== Segment start ==

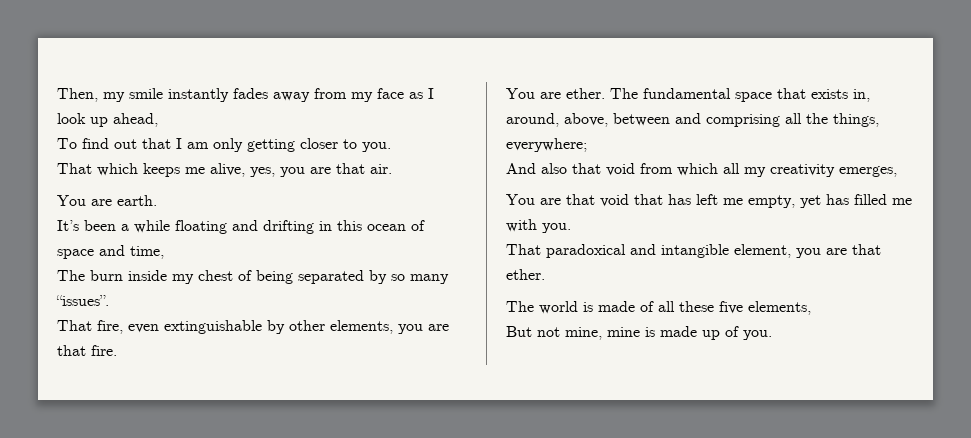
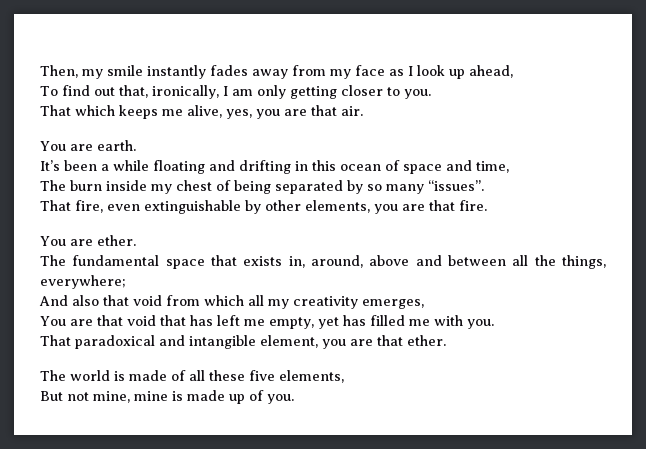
- To find out that I am only getting closer to you.
+ To find out that, ironically, I am only getting closer to you.
- You are ether. The fundamental space that exists in, around, above, between and comprising all the things, everywhere;
+ You are ether.
+ The fundamental space that exists in, around, above and between all the things, everywhere;

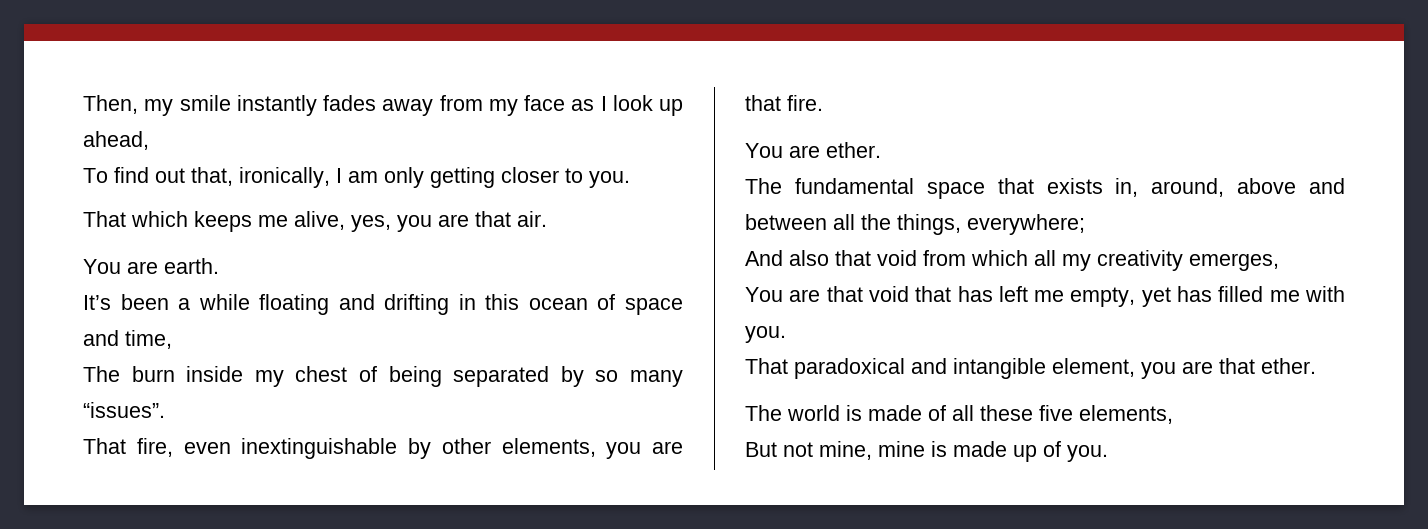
- That fire, even extinguishable by other elements, you are that fire.
+ That fire, even inextinguishable by other elements, you are that fire.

== Segment end ==

§ What is expected: Please transcribe every entry above exactly, leaving out any pictures.

§ Exercise answer:
- To find out that I am only getting closer to you.
+ To find out that, ironically, I am only getting closer to you.
- You are ether. The fundamental space that exists in, around, above, between and comprising all the things, everywhere;
+ You are ether.
+ The fundamental space that exists in, around, above and between all the things, everywhere;

- That fire, even extinguishable by other elements, you are that fire.
+ That fire, even inextinguishable by other elements, you are that fire.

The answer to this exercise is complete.